Previous human studies of electromagnetic waves from cell phones involved only brief exposures given to normal humans. While some studies reported small improvements in attention or memory (not enough to impact daily life), others reported no memory effects from short-term exposure. The new study by Arendash, Cao, and their colleagues is the first to investigate the effects of long-term electromagnetic exposure over many months on memory function in either humans or animals. The findings indicate that "long-term" exposure to cell phone level electromagnetic waves is needed to observe enhanced memory in normal or memory-impaired mice.
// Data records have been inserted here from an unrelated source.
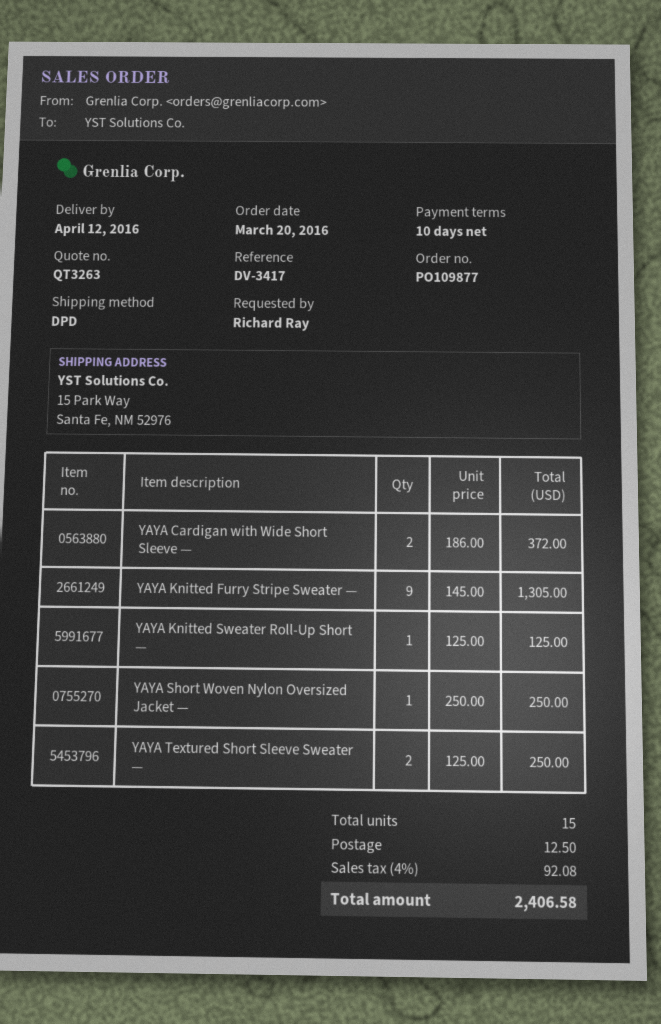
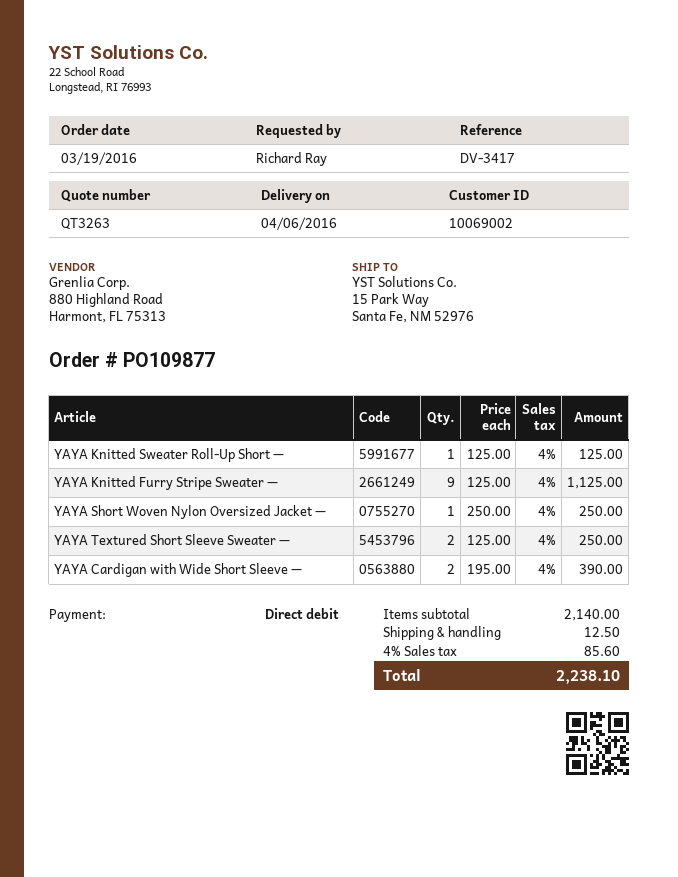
order date: 2016-03-20 -> 2016-03-19
delivery date: 2016-04-12 -> 2016-04-06
YAYA Cardigan with Wide Short Sleeve —: 2 x 186.00 = 372.00 -> 2 x 195.00 = 390.00
YAYA Knitted Furry Stripe Sweater —: 9 x 145.00 = 1305.00 -> 9 x 125.00 = 1125.00
tax: 4% = 92.08 -> 4% = 85.60
total: 2406.58 -> 2238.10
The USF researchers began investigating the effects of cell phone use on Alzheimer's disease several years ago, after several observational studies in humans linked a possible increased risk of Alzheimer's with "low-frequency" electromagnetic exposure -- like the energy waves generated by power and telephone lines. However, cell phones emit "high-frequency" electromagnetic waves, which are very different because they can have beneficial effects on brain cell function, such as increasing brain cell activity, Arendash said.
There has been recent controversy about whether electromagnetic waves from cell phones cause brain cancer. Some researchers argue that the risk of glioma (40 percent of all brain tumors) doubles after 10 or more years of cell phone use. However, others argue that since the overall lifetime risk of developing a brain tumor of any type is less than 1 percent, any doubling of this risk would still be very low. Groups such as the World Health Organization, the American Cancer Society, and the National Institutes of Health, have all concluded that scientific evidence to date does not support any adverse health effects associated with the use of cell phones. Consistent with the view of these organizations, the researchers found no autopsy evidence of abnormal growth in brains of the Alzheimer's mice following many months of exposure to cell phone-level electromagnetic waves. They also found all major peripheral organs, such as the liver and lungs, to be normal.
The research was conducted by an interdisciplinary group of neuroscientists, electrical engineers, and neurologists from universities in Japan and China as well as from the Florida ADRC at the University of South Florida. The study was supported by funds from the Florida ADRC, a statewide project sponsored by the National Institute on Aging, and the USF Health Byrd Alzheimer's Institute.